Transcript
A (0:05)
The space industry is moving at light speed. This is Motley Fool Money. Welcome to Motley Fool Money. I'm Tyler Crow and today I'm joined by longtime fool contributors, Matt Frankel and John Klost. Got a pretty full schedule here. We're going to talk about rh, what used to be restoration hardware and its struggles. Kind of following up from yesterday's discussion about Nike. We're going to get some listener questions, but we wanted to get started first with space and space investing in particular. It has been one heck of a week when we talk about space in general. Just Yesterday, the Artemis 2 launch, which, look, it happened. I don't care how many times we see rocket launches. Those things are wicked cool to watch.
B (0:58)
Yeah, and not to brag, but as a Floridian, I got to see the Artemis launch from my front yard yesterday. Me and my 9 year old ran outside right after we watched the Countdown on YouTube. Man, I'm pumped about space right now.
A (1:12)
And talk about seeing smoke. There is a lot of smoke happening in the industry of space as well. I mean, we've talked about the SpaceX IPO. We've mentioned it before in our IPO show and this week that chatter is getting louder and louder by the day. So it seems like the SpaceX IPO is coming pretty soon. And also in space news today, satellite company Global Star is up about 8% as we tape on rumors that Amazon is looking to acquire it. Now, one of the deals that we saw recently, I want to say in the past year or so was, or maybe even further back, was SpaceX acquiring Spectrum from EchoStar. SpaceX basically the ability to use broadband spectrum for communications. In doing so, it established the ability for SpaceX to use cellular data transmission via satellite. Now, I'm not saying this is precisely why SpaceX made that happen, and I'm not saying that's precisely why Amazon is making this acquisition of globalstar. But Global Star does have a very large spectrum license for the next 15 years.
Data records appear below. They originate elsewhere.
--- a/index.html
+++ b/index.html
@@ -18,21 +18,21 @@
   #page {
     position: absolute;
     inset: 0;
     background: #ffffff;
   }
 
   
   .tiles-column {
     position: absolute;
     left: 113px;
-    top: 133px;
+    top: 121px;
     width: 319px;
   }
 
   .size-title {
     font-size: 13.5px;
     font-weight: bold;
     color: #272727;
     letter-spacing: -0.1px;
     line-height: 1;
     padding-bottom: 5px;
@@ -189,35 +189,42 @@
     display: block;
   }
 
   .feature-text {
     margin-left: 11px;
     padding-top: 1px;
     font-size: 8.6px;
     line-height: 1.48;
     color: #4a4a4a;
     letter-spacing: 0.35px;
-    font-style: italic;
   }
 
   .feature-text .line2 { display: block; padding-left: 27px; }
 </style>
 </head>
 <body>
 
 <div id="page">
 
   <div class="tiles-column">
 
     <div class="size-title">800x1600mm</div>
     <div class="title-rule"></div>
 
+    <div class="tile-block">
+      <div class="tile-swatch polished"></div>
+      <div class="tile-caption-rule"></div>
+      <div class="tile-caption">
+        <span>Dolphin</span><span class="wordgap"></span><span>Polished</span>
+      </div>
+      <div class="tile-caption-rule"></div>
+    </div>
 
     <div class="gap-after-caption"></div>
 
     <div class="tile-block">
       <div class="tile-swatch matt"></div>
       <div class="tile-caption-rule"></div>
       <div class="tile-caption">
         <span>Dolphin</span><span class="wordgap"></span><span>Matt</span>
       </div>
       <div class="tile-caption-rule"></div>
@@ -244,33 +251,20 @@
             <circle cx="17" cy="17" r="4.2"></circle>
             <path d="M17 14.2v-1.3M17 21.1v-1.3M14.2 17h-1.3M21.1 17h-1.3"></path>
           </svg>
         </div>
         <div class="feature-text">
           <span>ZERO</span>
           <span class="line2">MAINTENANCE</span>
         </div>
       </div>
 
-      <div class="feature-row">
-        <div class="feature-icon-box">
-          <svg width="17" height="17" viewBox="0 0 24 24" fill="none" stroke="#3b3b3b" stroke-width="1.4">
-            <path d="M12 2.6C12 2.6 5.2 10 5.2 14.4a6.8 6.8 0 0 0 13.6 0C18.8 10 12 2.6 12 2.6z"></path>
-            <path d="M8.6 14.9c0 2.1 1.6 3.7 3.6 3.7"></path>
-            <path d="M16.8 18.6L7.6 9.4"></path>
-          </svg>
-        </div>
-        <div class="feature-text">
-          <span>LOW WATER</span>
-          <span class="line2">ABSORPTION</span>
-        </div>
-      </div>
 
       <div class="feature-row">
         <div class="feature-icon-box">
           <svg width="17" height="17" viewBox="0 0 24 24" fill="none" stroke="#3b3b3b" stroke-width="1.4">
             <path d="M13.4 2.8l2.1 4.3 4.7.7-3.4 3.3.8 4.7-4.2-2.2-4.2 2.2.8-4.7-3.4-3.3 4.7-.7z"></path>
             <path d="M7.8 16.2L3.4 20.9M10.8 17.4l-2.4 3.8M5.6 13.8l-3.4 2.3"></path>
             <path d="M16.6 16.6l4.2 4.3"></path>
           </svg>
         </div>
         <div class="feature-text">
So, Matt, I have to imagine that was part of the deal.
C (2:24)
Simply put, Amazon needs to scale its satellite build out faster. They have grand plans. I think the latest number I saw was 3,200 satellites of its own. It wants to get into orbit to really rival Starlink, but it's not there yet. Starlink, just to put it in perspective, has over 10,000 active satellites. Amazon has about 200. Acquiring Globalstar and its spectrum licenses would speed up the timeframe because that's something no matter how much money you have, you just can't speed that up. John is going to dive into Globalstar's business a little more in a bit, but it does own valuable spectrum licenses. That Tyler said. And it's almost certainly a big reason that Amazon's interested here. Like I mentioned, these are highly regulated. They require years of navigating regulation not only in the US but all over the world. Globalstar holds licenses for valuable spectrum in more than 120 countries around the world. So it does help accelerate the timeline of what Amazon's trying to do.